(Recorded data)
• • •

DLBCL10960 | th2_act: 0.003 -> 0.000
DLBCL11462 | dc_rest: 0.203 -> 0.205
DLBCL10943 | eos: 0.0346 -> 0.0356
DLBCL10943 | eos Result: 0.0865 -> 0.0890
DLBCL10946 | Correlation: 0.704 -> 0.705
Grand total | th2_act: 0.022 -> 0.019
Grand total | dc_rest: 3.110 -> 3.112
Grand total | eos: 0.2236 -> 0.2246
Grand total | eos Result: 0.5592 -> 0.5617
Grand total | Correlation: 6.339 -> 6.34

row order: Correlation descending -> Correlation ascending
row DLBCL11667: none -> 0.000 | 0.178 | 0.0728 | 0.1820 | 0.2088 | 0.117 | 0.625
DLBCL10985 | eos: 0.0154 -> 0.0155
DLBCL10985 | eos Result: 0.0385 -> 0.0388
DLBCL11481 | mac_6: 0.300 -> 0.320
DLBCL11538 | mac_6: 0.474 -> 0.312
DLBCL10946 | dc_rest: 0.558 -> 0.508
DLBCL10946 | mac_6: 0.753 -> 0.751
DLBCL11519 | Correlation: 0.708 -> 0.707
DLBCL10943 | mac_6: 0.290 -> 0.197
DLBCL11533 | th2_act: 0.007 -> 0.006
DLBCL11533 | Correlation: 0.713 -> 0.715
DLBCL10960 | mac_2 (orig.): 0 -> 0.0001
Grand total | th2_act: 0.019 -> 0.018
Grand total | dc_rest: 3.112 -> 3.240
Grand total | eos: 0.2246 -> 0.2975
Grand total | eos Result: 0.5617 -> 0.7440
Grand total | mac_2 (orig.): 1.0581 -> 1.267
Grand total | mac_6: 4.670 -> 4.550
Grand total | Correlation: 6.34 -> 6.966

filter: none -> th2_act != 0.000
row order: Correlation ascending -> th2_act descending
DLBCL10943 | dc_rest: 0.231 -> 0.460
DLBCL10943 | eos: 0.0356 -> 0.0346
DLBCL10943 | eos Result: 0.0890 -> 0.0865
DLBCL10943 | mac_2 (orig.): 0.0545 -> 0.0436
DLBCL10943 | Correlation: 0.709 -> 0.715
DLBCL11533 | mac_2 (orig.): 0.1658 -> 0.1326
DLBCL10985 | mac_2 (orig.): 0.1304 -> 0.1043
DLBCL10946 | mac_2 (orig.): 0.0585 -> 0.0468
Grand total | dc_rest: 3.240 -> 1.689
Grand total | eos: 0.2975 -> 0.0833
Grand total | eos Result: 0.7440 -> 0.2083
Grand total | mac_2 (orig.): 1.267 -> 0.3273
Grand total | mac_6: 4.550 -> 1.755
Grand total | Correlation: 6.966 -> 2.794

• • •

Assignment: Reproduce all of the records precisely. No word may differ.

Answer area:
DLBCL10960 | th2_act: 0.003 -> 0.000
DLBCL11462 | dc_rest: 0.203 -> 0.205
DLBCL10943 | eos: 0.0346 -> 0.0356
DLBCL10943 | eos Result: 0.0865 -> 0.0890
DLBCL10946 | Correlation: 0.704 -> 0.705
Grand total | th2_act: 0.022 -> 0.019
Grand total | dc_rest: 3.110 -> 3.112
Grand total | eos: 0.2236 -> 0.2246
Grand total | eos Result: 0.5592 -> 0.5617
Grand total | Correlation: 6.339 -> 6.34

row order: Correlation descending -> Correlation ascending
row DLBCL11667: none -> 0.000 | 0.178 | 0.0728 | 0.1820 | 0.2088 | 0.117 | 0.625
DLBCL10985 | eos: 0.0154 -> 0.0155
DLBCL10985 | eos Result: 0.0385 -> 0.0388
DLBCL11481 | mac_6: 0.300 -> 0.320
DLBCL11538 | mac_6: 0.474 -> 0.312
DLBCL10946 | dc_rest: 0.558 -> 0.508
DLBCL10946 | mac_6: 0.753 -> 0.751
DLBCL11519 | Correlation: 0.708 -> 0.707
DLBCL10943 | mac_6: 0.290 -> 0.197
DLBCL11533 | th2_act: 0.007 -> 0.006
DLBCL11533 | Correlation: 0.713 -> 0.715
DLBCL10960 | mac_2 (orig.): 0 -> 0.0001
Grand total | th2_act: 0.019 -> 0.018
Grand total | dc_rest: 3.112 -> 3.240
Grand total | eos: 0.2246 -> 0.2975
Grand total | eos Result: 0.5617 -> 0.7440
Grand total | mac_2 (orig.): 1.0581 -> 1.267
Grand total | mac_6: 4.670 -> 4.550
Grand total | Correlation: 6.34 -> 6.966

filter: none -> th2_act != 0.000
row order: Correlation ascending -> th2_act descending
DLBCL10943 | dc_rest: 0.231 -> 0.460
DLBCL10943 | eos: 0.0356 -> 0.0346
DLBCL10943 | eos Result: 0.0890 -> 0.0865
DLBCL10943 | mac_2 (orig.): 0.0545 -> 0.0436
DLBCL10943 | Correlation: 0.709 -> 0.715
DLBCL11533 | mac_2 (orig.): 0.1658 -> 0.1326
DLBCL10985 | mac_2 (orig.): 0.1304 -> 0.1043
DLBCL10946 | mac_2 (orig.): 0.0585 -> 0.0468
Grand total | dc_rest: 3.240 -> 1.689
Grand total | eos: 0.2975 -> 0.0833
Grand total | eos Result: 0.7440 -> 0.2083
Grand total | mac_2 (orig.): 1.267 -> 0.3273
Grand total | mac_6: 4.550 -> 1.755
Grand total | Correlation: 6.966 -> 2.794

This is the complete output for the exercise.